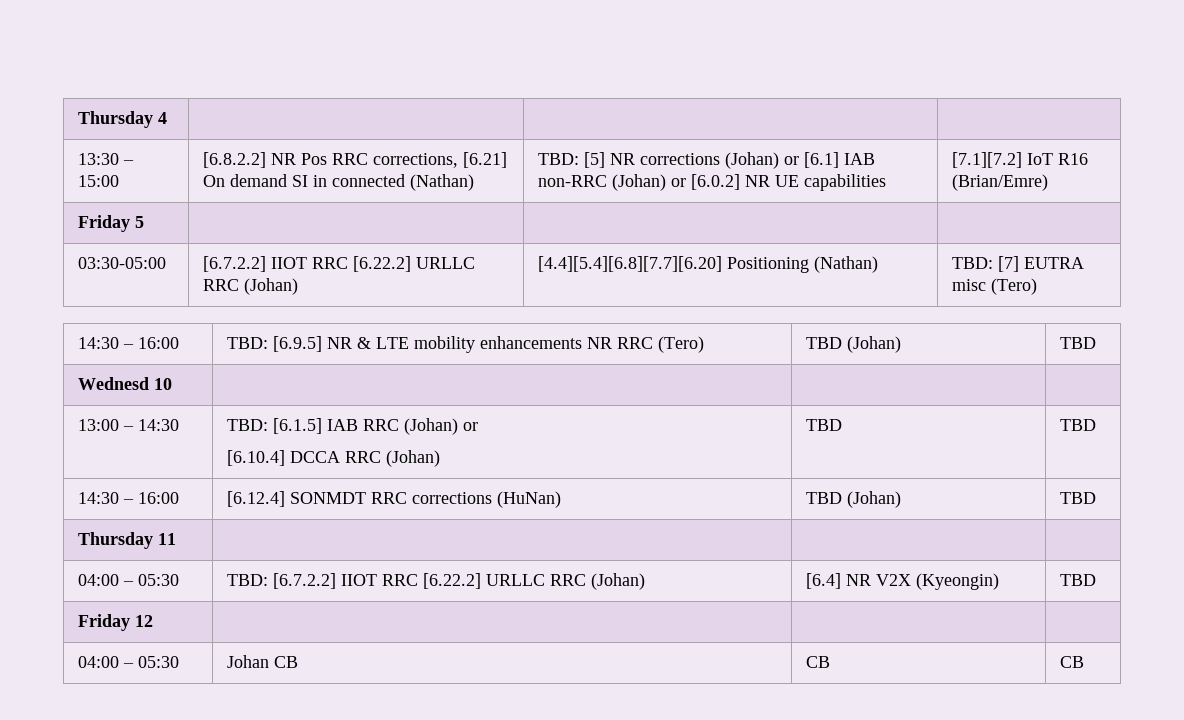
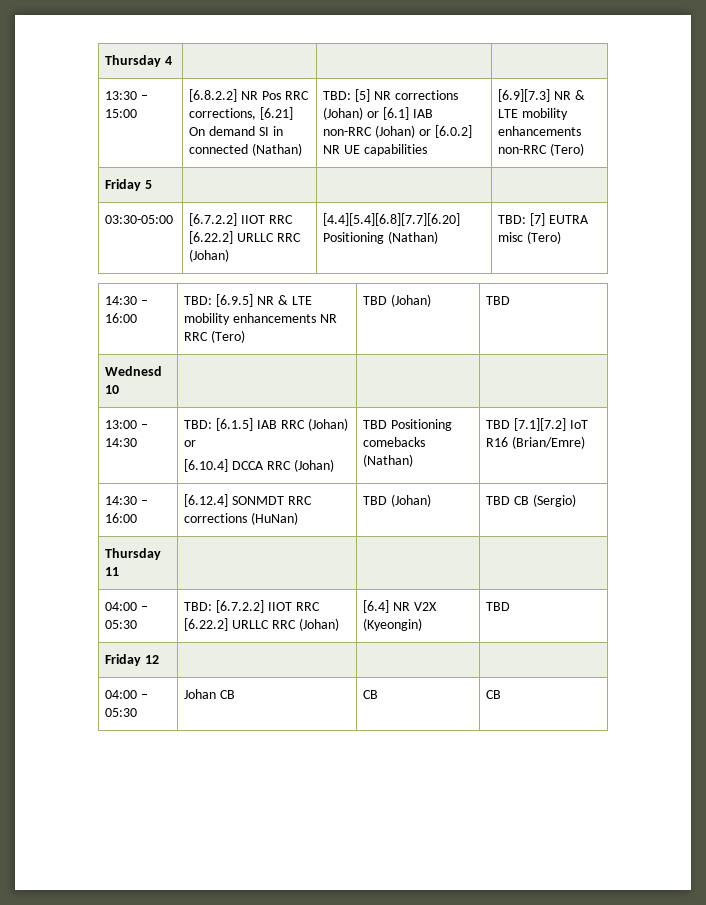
- 13:30 – 15:00 | [6.8.2.2] NR Pos RRC corrections, [6.21] On demand SI in connected (Nathan) | TBD: [5] NR corrections (Johan) or [6.1] IAB non-RRC (Johan) or [6.0.2] NR UE capabilities | [7.1][7.2] IoT R16 (Brian/Emre)
+ 13:30 – 15:00 | [6.8.2.2] NR Pos RRC corrections, [6.21] On demand SI in connected (Nathan) | TBD: [5] NR corrections (Johan) or [6.1] IAB non-RRC (Johan) or [6.0.2] NR UE capabilities | [6.9][7.3] NR & LTE mobility enhancements non-RRC (Tero)
  13:00 – 14:30 | TBD: [6.1.5] IAB RRC (Johan) or
- [6.10.4] DCCA RRC (Johan) | TBD | TBD
+ [6.10.4] DCCA RRC (Johan) | TBD Positioning comebacks (Nathan) | TBD [7.1][7.2] IoT R16 (Brian/Emre)
- 14:30 – 16:00 | [6.12.4] SONMDT RRC corrections (HuNan) | TBD (Johan) | TBD
+ 14:30 – 16:00 | [6.12.4] SONMDT RRC corrections (HuNan) | TBD (Johan) | TBD CB (Sergio)

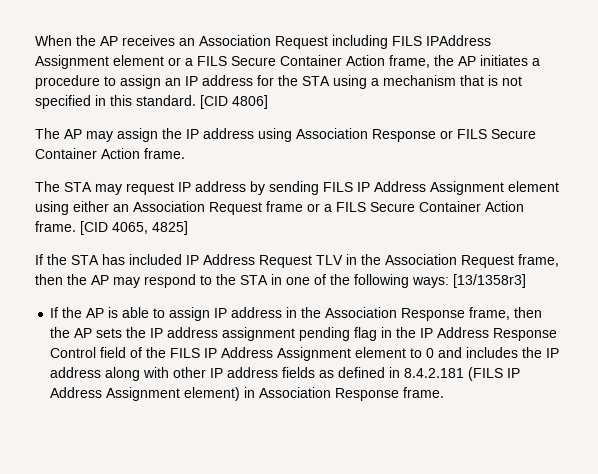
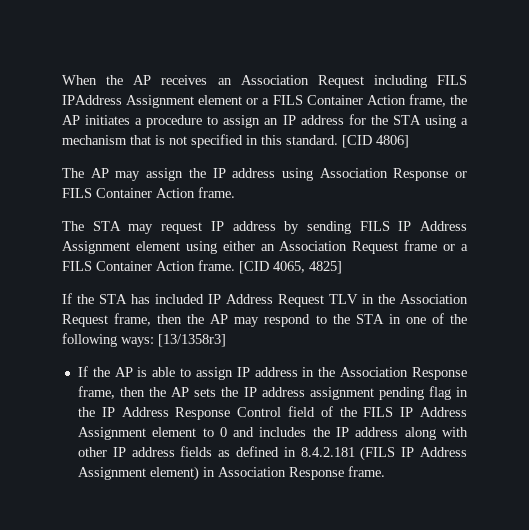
- When the AP receives an Association Request including FILS IPAddress Assignment element or a FILS Secure Container Action frame, the AP initiates a procedure to assign an IP address for the STA using a mechanism that is not specified in this standard.
+ When the AP receives an Association Request including FILS IPAddress Assignment element or a FILS Container Action frame, the AP initiates a procedure to assign an IP address for the STA using a mechanism that is not specified in this standard.
- The AP may assign the IP address using Association Response or FILS Secure Container Action frame.
+ The AP may assign the IP address using Association Response or FILS Container Action frame.
- The STA may request IP address by sending FILS IP Address Assignment element using either an Association Request frame or a FILS Secure Container Action frame.
+ The STA may request IP address by sending FILS IP Address Assignment element using either an Association Request frame or a FILS Container Action frame.

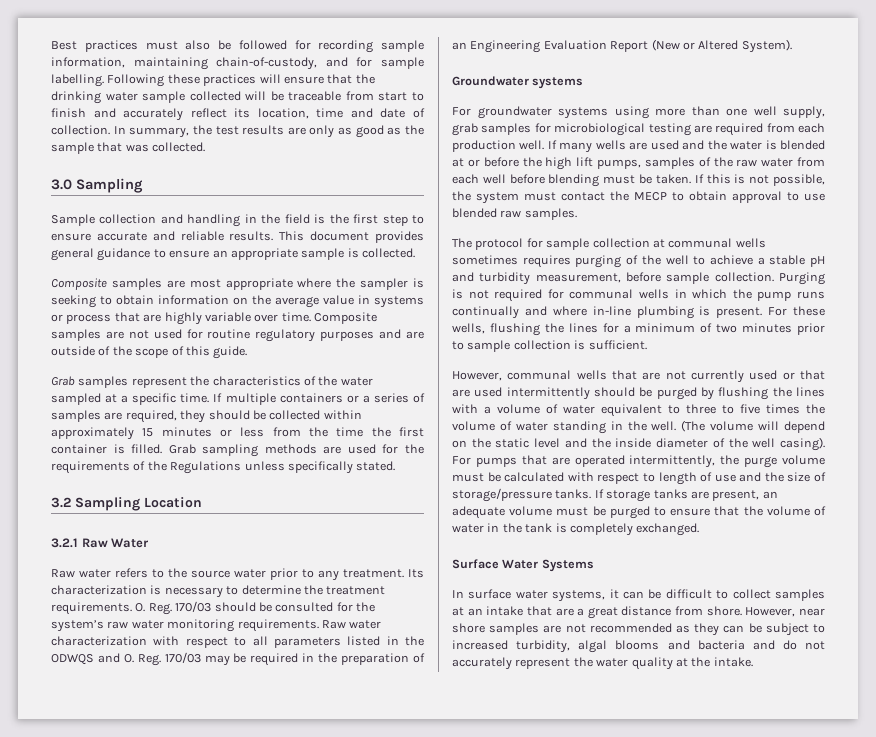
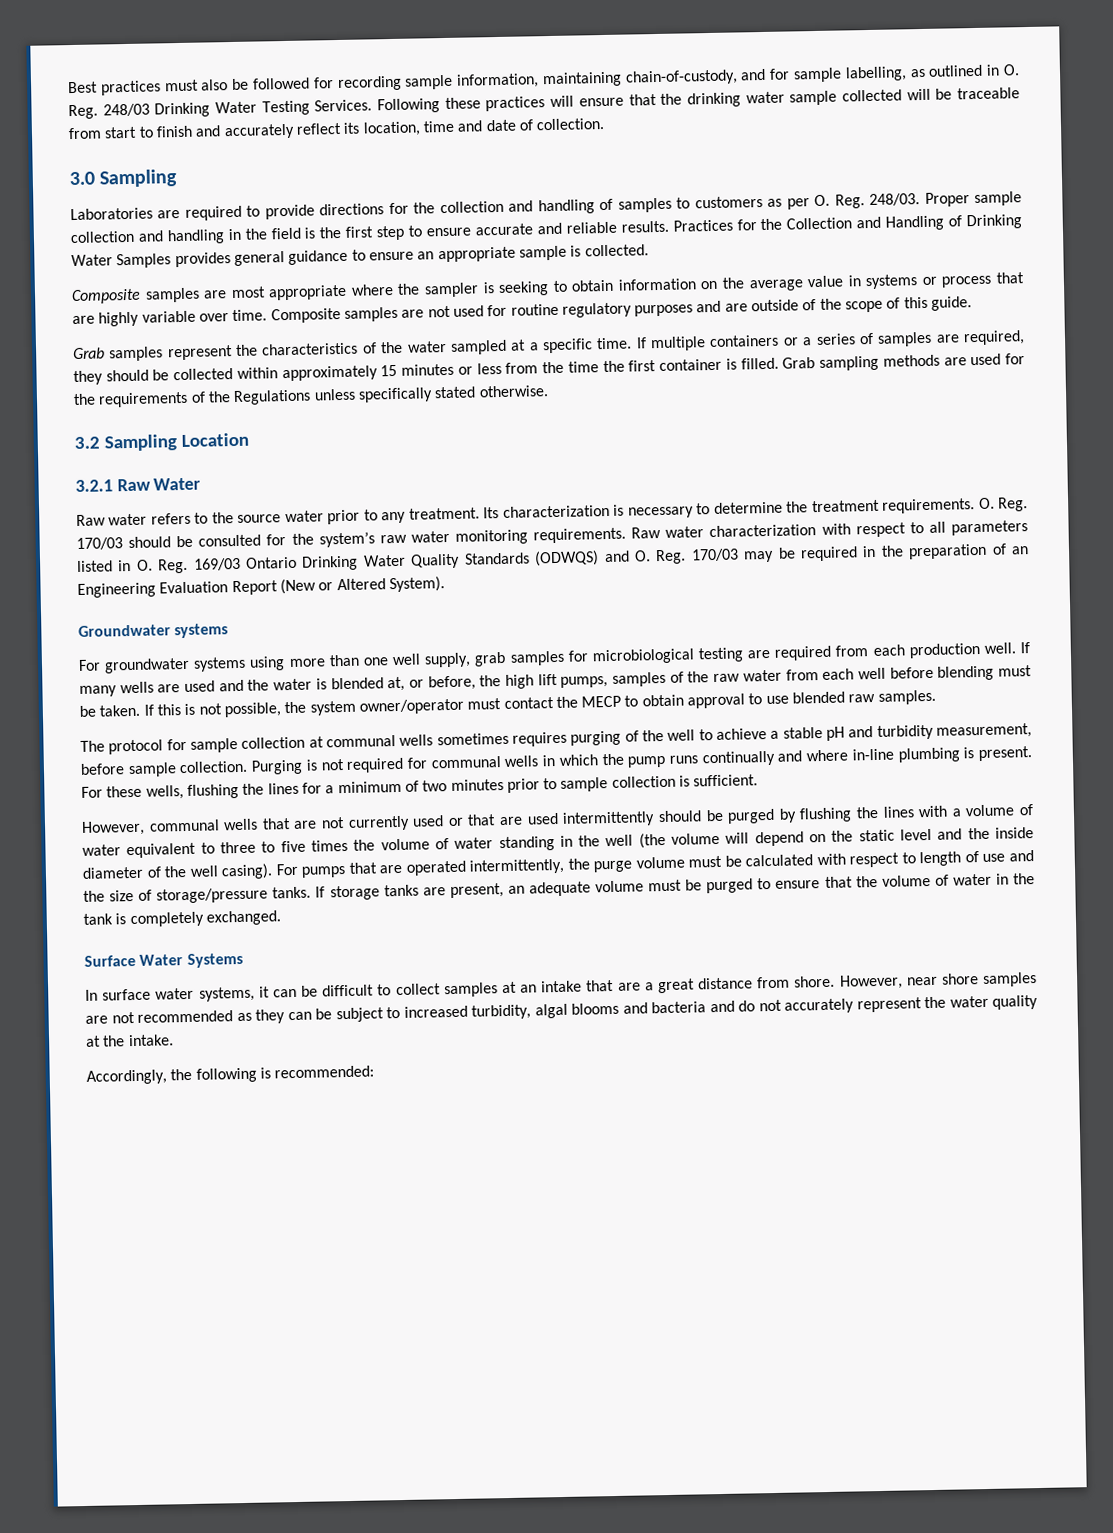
- Best practices must also be followed for recording sample information, maintaining chain-of-custody, and for sample labelling.
+ Best practices must also be followed for recording sample information, maintaining chain-of-custody, and for sample labelling, as outlined in O. Reg. 248/03 Drinking Water Testing Services.
- Following these practices will ensure that the drinking water sample collected will be traceable from start to finish and accurately reflect its location, time and date of collection. In summary, the test results are only as good as the sample that was collected.
+ Following these practices will ensure that the drinking water sample collected will be traceable from start to finish and accurately reflect its location, time and date of collection.
  3.0 Sampling
- Sample collection and handling in the field is the first step to ensure accurate and reliable results.
+ Laboratories are required to provide directions for the collection and handling of samples to customers as per O. Reg. 248/03. Proper sample collection and handling in the field is the first step to ensure accurate and reliable results.
- This document provides general guidance to ensure an appropriate sample is collected.
+ Practices for the Collection and Handling of Drinking Water Samples provides general guidance to ensure an appropriate sample is collected.
- Grab sampling methods are used for the requirements of the Regulations unless specifically stated.
+ Grab sampling methods are used for the requirements of the Regulations unless specifically stated otherwise.
- Raw water characterization with respect to all parameters listed in the ODWQS and O. Reg. 170/03 may be required in the preparation of an Engineering Evaluation Report (New or Altered System).
+ Raw water characterization with respect to all parameters listed in O. Reg. 169/03 Ontario Drinking Water Quality Standards (ODWQS) and O. Reg. 170/03 may be required in the preparation of an Engineering Evaluation Report (New or Altered System).
- If many wells are used and the water is blended at or before the high lift pumps, samples of the raw water from each well before blending must be taken.
+ If many wells are used and the water is blended at, or before, the high lift pumps, samples of the raw water from each well before blending must be taken.
- If this is not possible, the system must contact the MECP to obtain approval to use blended raw samples.
+ If this is not possible, the system owner/operator must contact the MECP to obtain approval to use blended raw samples.
- However, communal wells that are not currently used or that are used intermittently should be purged by flushing the lines with a volume of water equivalent to three to five times the volume of water standing in the well. (The volume will depend on the static level and the inside diameter of the well casing).
+ However, communal wells that are not currently used or that are used intermittently should be purged by flushing the lines with a volume of water equivalent to three to five times the volume of water standing in the well (the volume will depend on the static level and the inside diameter of the well casing).
+ Accordingly, the following is recommended:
┄┄┄┄┄┄┄┄┄┄
▶ **Exercise instructions**
Please give again the lines above between the line holding "Practices for the" and the line holding "the system owner/operator", inclusive, exactly as they are and with nothing added.

▶ **Answer box**
+ Practices for the Collection and Handling of Drinking Water Samples provides general guidance to ensure an appropriate sample is collected.
- Grab sampling methods are used for the requirements of the Regulations unless specifically stated.
+ Grab sampling methods are used for the requirements of the Regulations unless specifically stated otherwise.
- Raw water characterization with respect to all parameters listed in the ODWQS and O. Reg. 170/03 may be required in the preparation of an Engineering Evaluation Report (New or Altered System).
+ Raw water characterization with respect to all parameters listed in O. Reg. 169/03 Ontario Drinking Water Quality Standards (ODWQS) and O. Reg. 170/03 may be required in the preparation of an Engineering Evaluation Report (New or Altered System).
- If many wells are used and the water is blended at or before the high lift pumps, samples of the raw water from each well before blending must be taken.
+ If many wells are used and the water is blended at, or before, the high lift pumps, samples of the raw water from each well before blending must be taken.
- If this is not possible, the system must contact the MECP to obtain approval to use blended raw samples.
+ If this is not possible, the system owner/operator must contact the MECP to obtain approval to use blended raw samples.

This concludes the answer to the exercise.